I Lost Someone at ParkRun (And Didn’t Even Realise)
- Emma Sutherland

- Mar 29
- 4 min read
On Saturday, I lost someone at ParkRun.

That’s not a sentence I ever expected to write—especially as a tail walker. If you’ve never volunteered at ParkRun, the tail walkers are the people at the back. The safety net. The ones who make sure no one is last, because someone is always behind them. It’s a role I genuinely love. There’s just something about being there to enable others—to take the pressure off, make participation feel safe, and hold the space rather than take it.
And, if I’m honest, it’s also helped me get more comfortable with something I used to resist: being last. Because I used to hate it. Being picked last for sports teams at school—the leftover option, the quiet embarrassment. For a long time, being last felt like something to avoid.
Until I stopped resisting it. I’ve worked hard to reframe that. To see “last” not as failure, but as intention. As contribution. As a choice. Which is why what happened on Saturday caught me so off guard.
Partway through the run, another participant came up to me and said something along the lines of, “I think you’ve lost someone.” I smiled, thanked her… and carried on.
Because in my head, that just didn’t make sense. How could we have lost someone? We’re literally at the back. That’s the whole point. If we’re doing our role properly, that shouldn’t be possible. So I acknowledged what she said—but I didn’t really hear it.

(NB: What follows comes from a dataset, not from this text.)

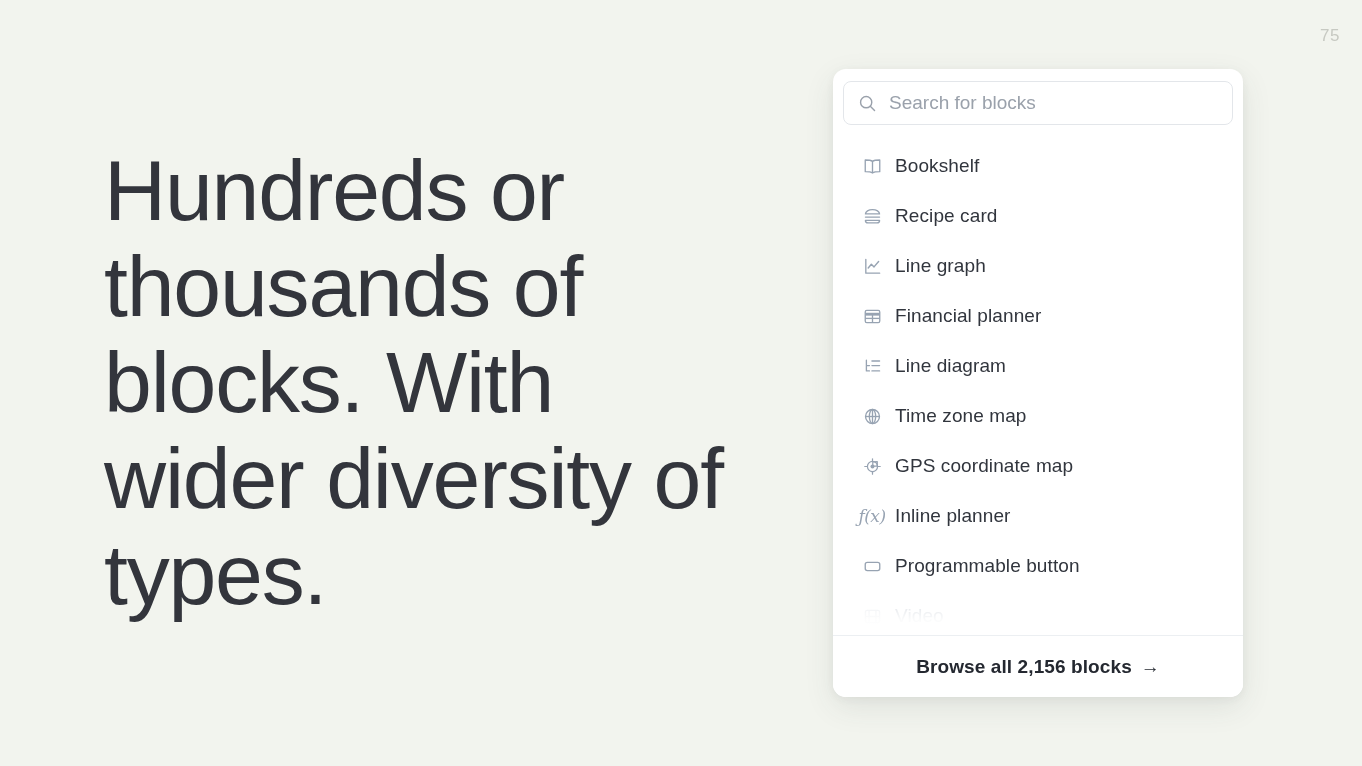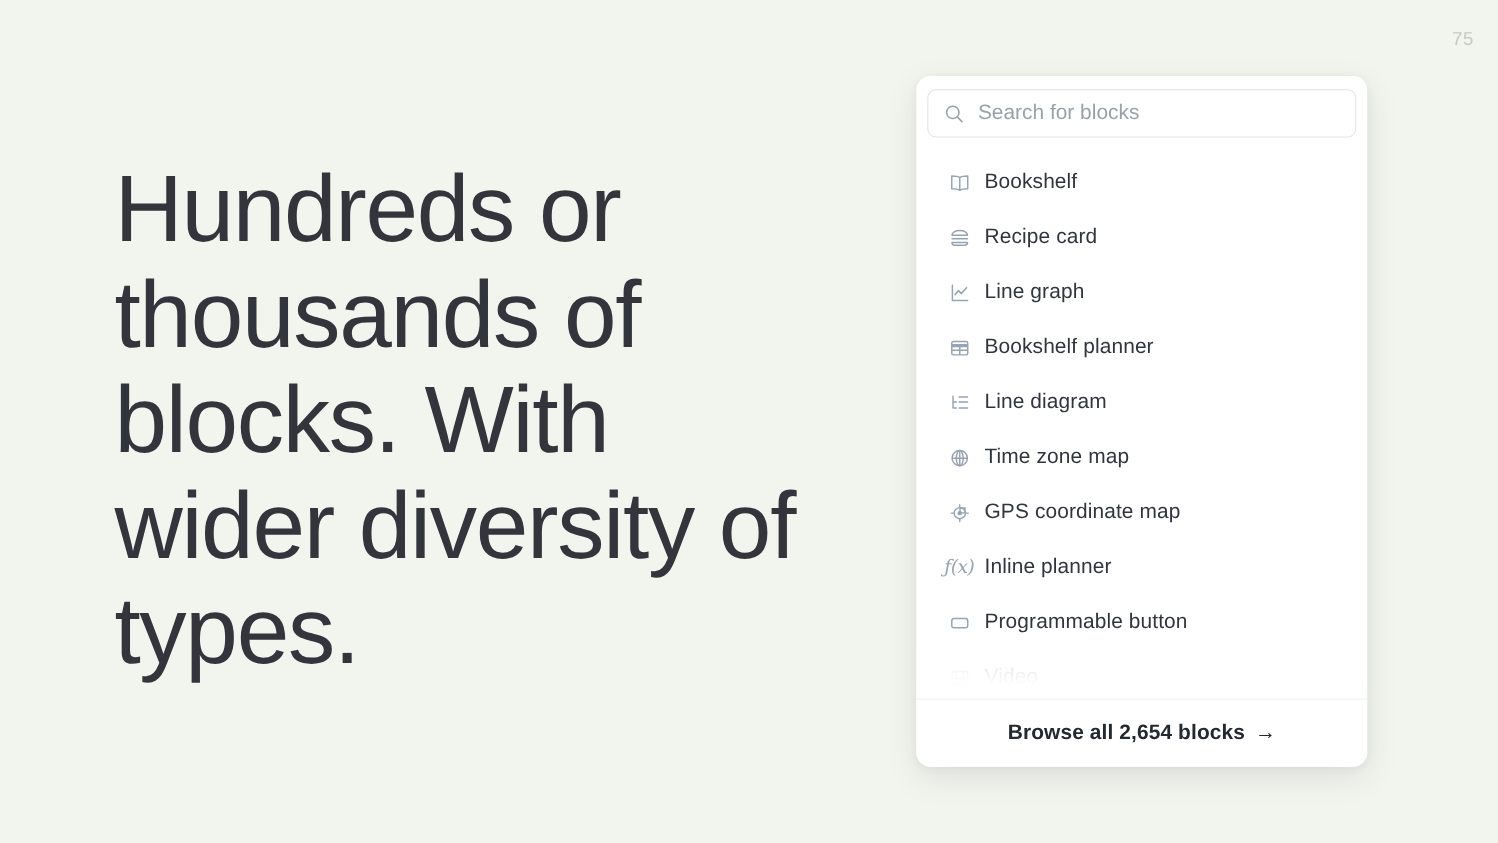"Bookshelf planner" span.row-label { text: Bookshelf -> Financial }
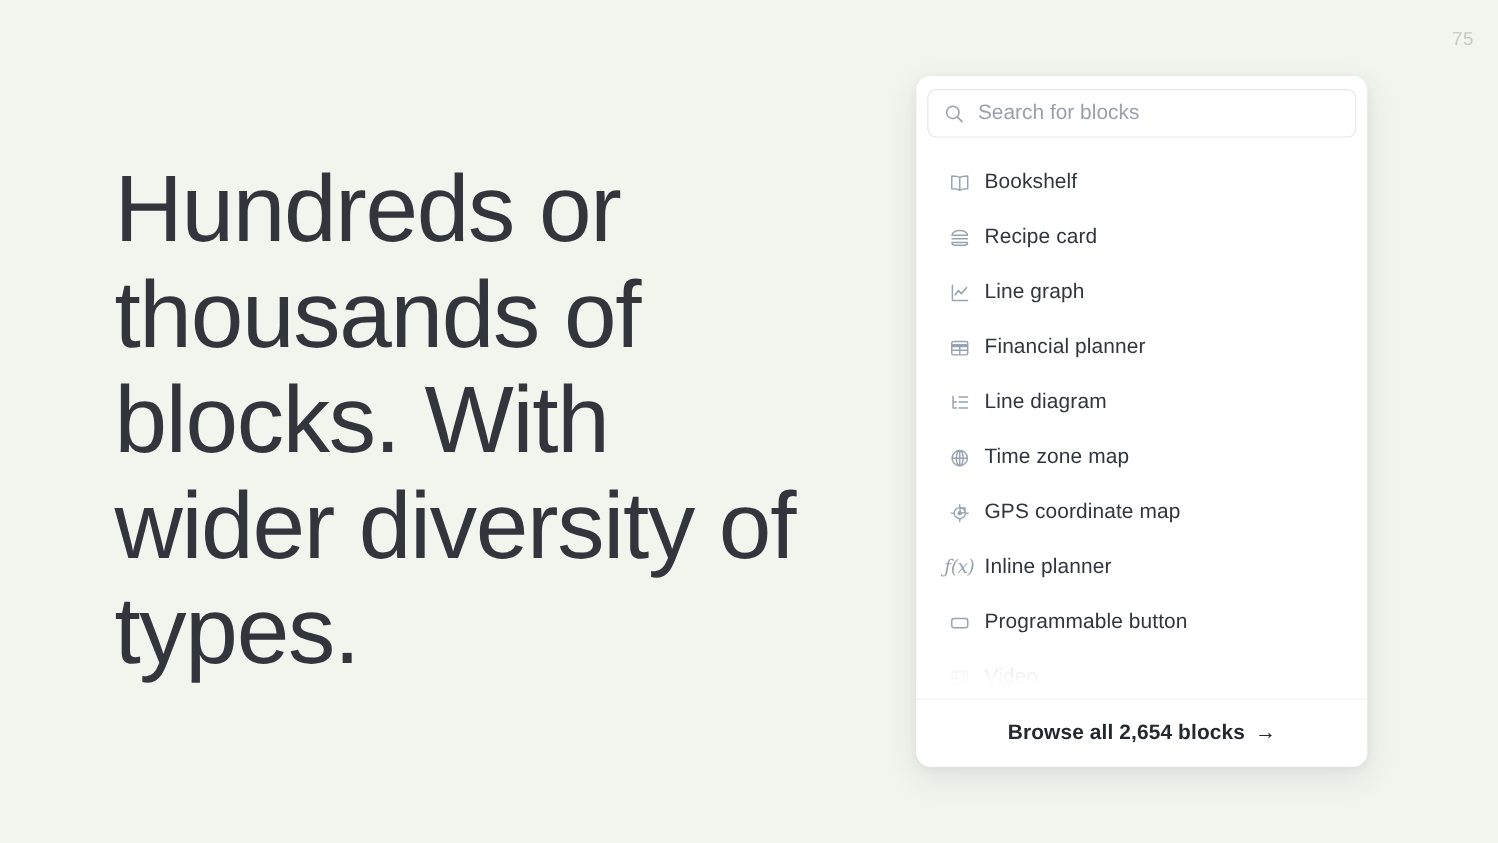"Browse all 2,654 blocks" span.footer-label { text: 2,654 -> 2,156 }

It didn’t fit my understanding of how things worked, so I quietly dismissed it.
Two laps later, the walker in question caught up with us. He’d needed to stop early on—one of those completely normal, human “pit stops”—and it had taken him a while to get going again. Meanwhile, we’d just… carried on. And somehow, I hadn’t noticed.
Even now, I can still feel that moment of confusion. That slightly uncomfortable “hang on… what?” as I tried to reconcile what I thought was happening with what had actually happened.
But the part that’s stuck with me most isn’t that we lost someone. It’s that I was told… and I didn’t believe it.
The Blind Spot I Didn’t See
I care about doing things well. I care about people feeling supported. I take responsibility seriously—especially in roles like that one. And yet, in that moment, I had a blind spot. Not because I didn’t care. Not because I wasn’t paying attention. But because the information I was given didn’t match the story I already had in my head.
“We’re at the back.”“So… everything must be fine.”
Except it wasn’t.
And that’s the thing about blind spots—they don’t feel like blind spots at the time.
What This Has to Do With My Work
This shows up all the time in coaching and yoga teaching. You’re holding space. You’re observing. You’re supporting people from just behind their edge—close enough to guide, but not in the spotlight.
And most of the time, that awareness is enough. Until it isn’t.
Because sometimes:
A client shares something subtle or unexpected… and you have to stay tuned in, listening and challenging, rather than making assumptions
A student signals discomfort in a subtle way you don’t quite register
You assume everyone is where you think they are, because from your position, it should be true
And just like that, something gets missed—because we’re always seeing the world through our own lens and experience. Not through lack of care—but through quiet assumption. In both coaching and yoga, we’re not there to control the experience. We’re there to witness it, respond to it, and stay curious about what we might not be seeing.
Leading From the Back (Doesn’t Mean Seeing Everything)
I still love tail walking. That hasn’t changed. If anything, this experience has made me value it even more—not as a position of control, but as a position of responsibility and humility.
Being at the back doesn’t mean you see everything. Being experienced doesn’t mean you’re always right. And being told something—even casually—deserves more attention than we sometimes give it.
It also reminded me of something simple, but important: You’re not supposed to do it alone. ParkRun works because it’s a community. Because people look out for each other. Because someone will notice something you haven’t. And that was the case - the Run Director had been updated
The Takeaway I’m Keeping
I didn’t lose someone because I was careless. I lost someone because I assumed I couldn’t. And I didn’t correct it sooner because I trusted my own perspective more than someone else’s input. That’s the bit I’ll carry forward. Not guilt—just awareness. Because whether it’s on a ParkRun course, in a coaching conversation, or in a yoga class, the goal isn’t to be perfect. It’s to stay open enough to notice when something doesn’t quite add up… and curious enough to take a second look when someone (or perhaps your body tells you it doesn’t.
And maybe, for me, it’s also this:
Being last isn’t something to resist anymore.
It’s a place I’ve learned to choose.
But even from there, I’m still learning to see.
so, what about you?
Where are you making assumptions? Short-circuiting the listening process to fast-forward through the busy-ness? At what cost?
Stay curious—slow down, really notice, and ask yourself what might be hiding in plain sight when you take the time to truly listen.